Adding to this stress is thoughts that OT might not be what I'm meant to be doing. Most people know that I really did not enjoy first year of uni, however I felt like the past two years have been a lot better and that I found something that suited me. Now I'm starting to question that again. I guess a lot of people don't really know what they want to do but it's hard when you feel stuck in something you're not so sure about. The thing is, if I wasn't doing OT, I'm not really sure what else I would be doing. I feel like the other careers I've thought about are either not very sustainable or not the perfect fit either. I'm a big believer in following your dreams and passions but right now I feel stuck in a rut. 

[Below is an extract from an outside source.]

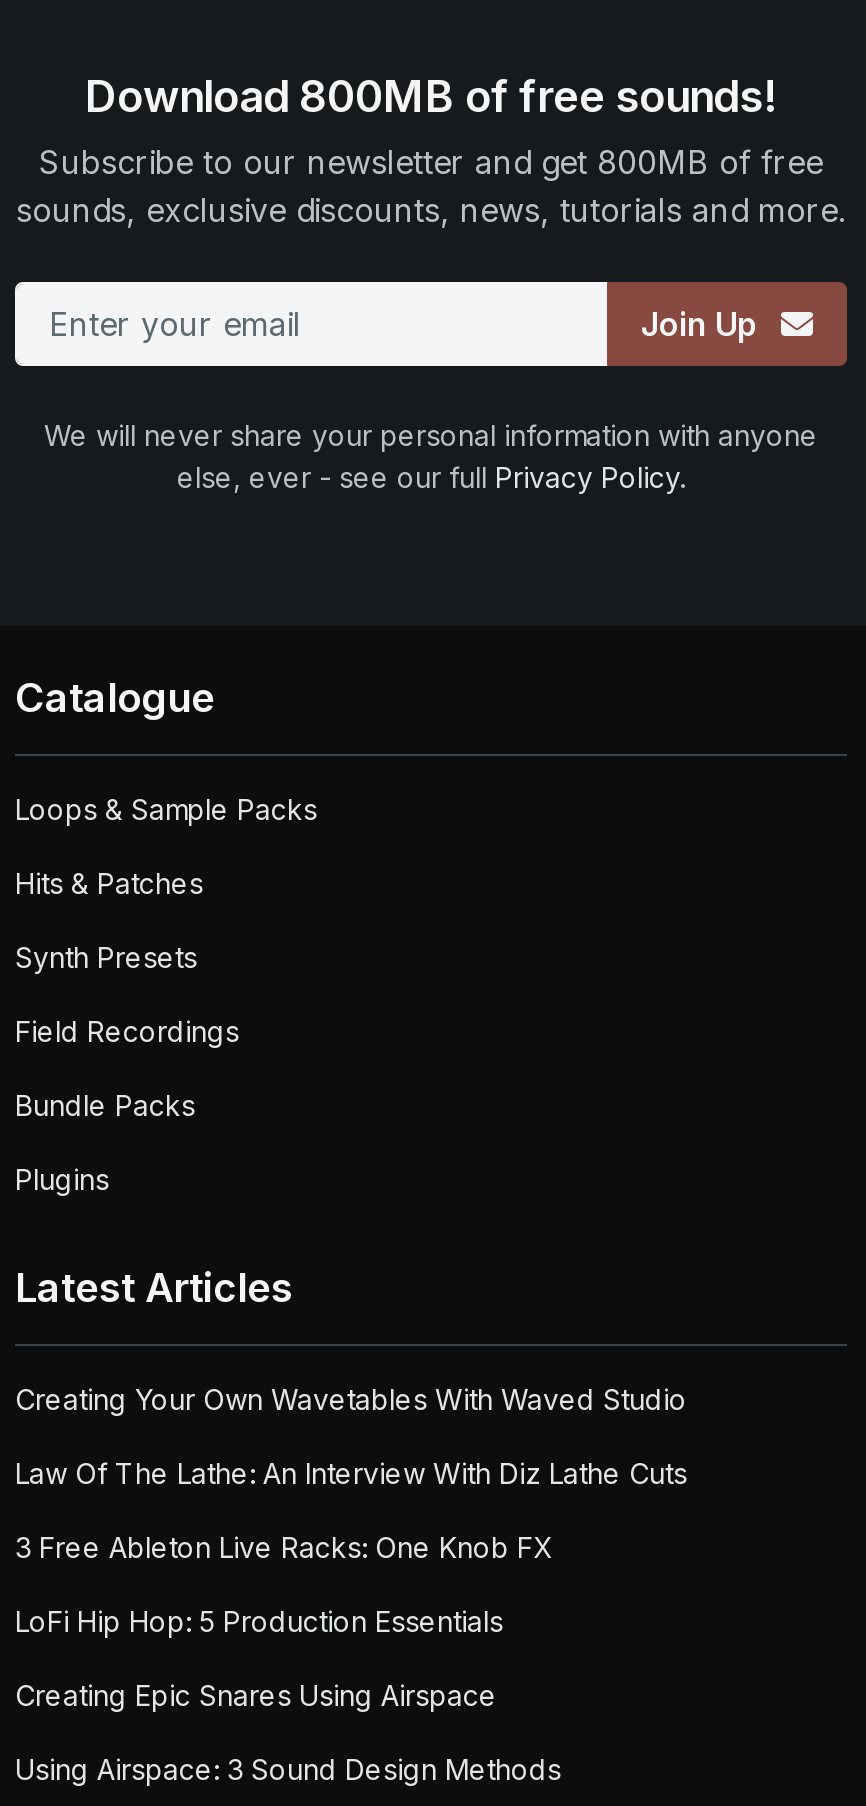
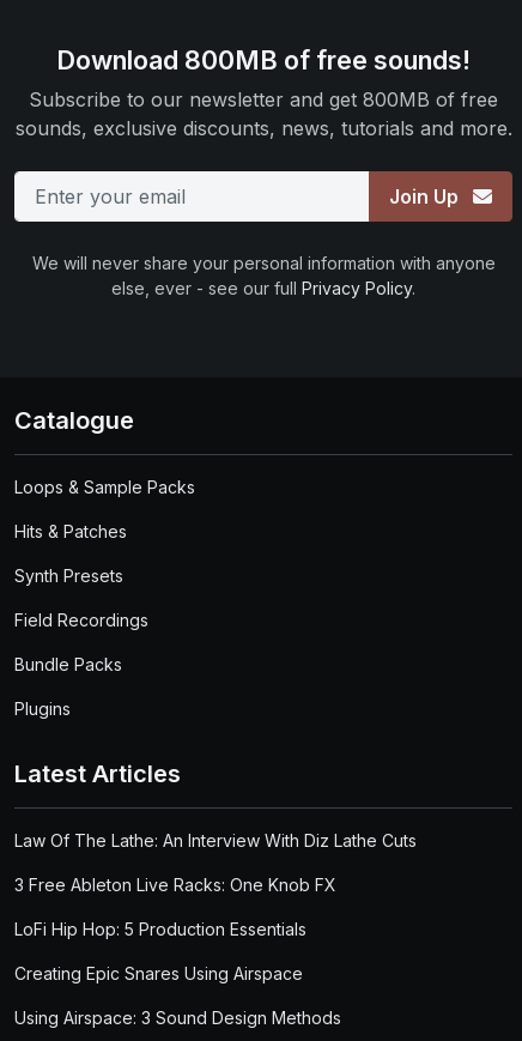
[15,1382,687,1416] Creating Your Own Wavetables With Waved Studio -> none

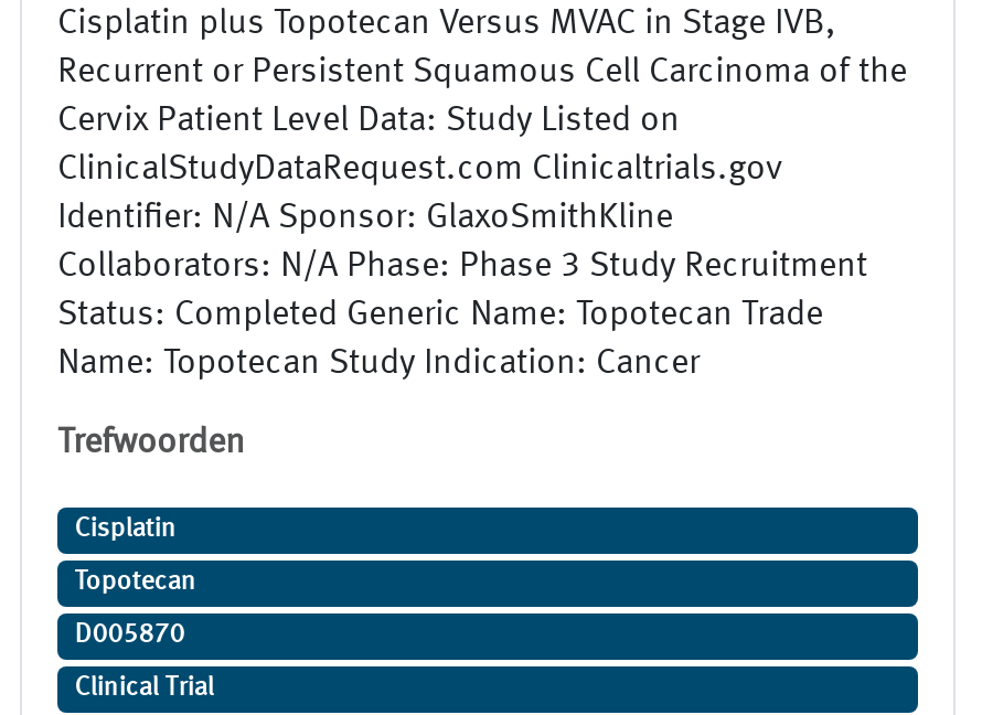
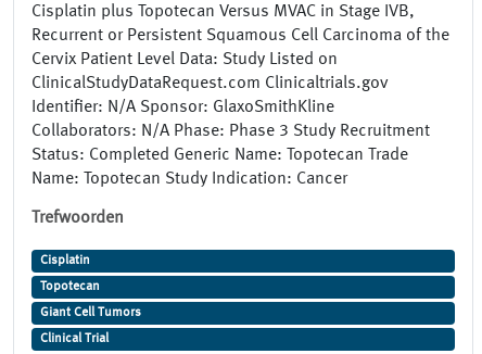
[75,623,185,650] D005870 -> [40,307,141,320] Giant Cell Tumors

On top of this - the nursing quarters kind of suck. Everyone living here sticks to their own rooms and when you do run into someone it's incredibly awkward. There are no words spoken. Literally none. You'll get a smile returned if you're lucky. I've had particularly awkward encounters with the guy that lives in the room opposite mine. He's usually shirtless and spends way too much time in the bathroom and we always happen to run into each other... Even this morning, I was leaving the kitchen at one end of the hall with a bottle of milk in my hand (as you do) and he was leaving the showers from the other end of the hall. Our rooms are in the middle of said hall, so we walked down to our doors, unlocked them back to back, and didn't say a word. I think we've mutually decided to ignore each others' existence… 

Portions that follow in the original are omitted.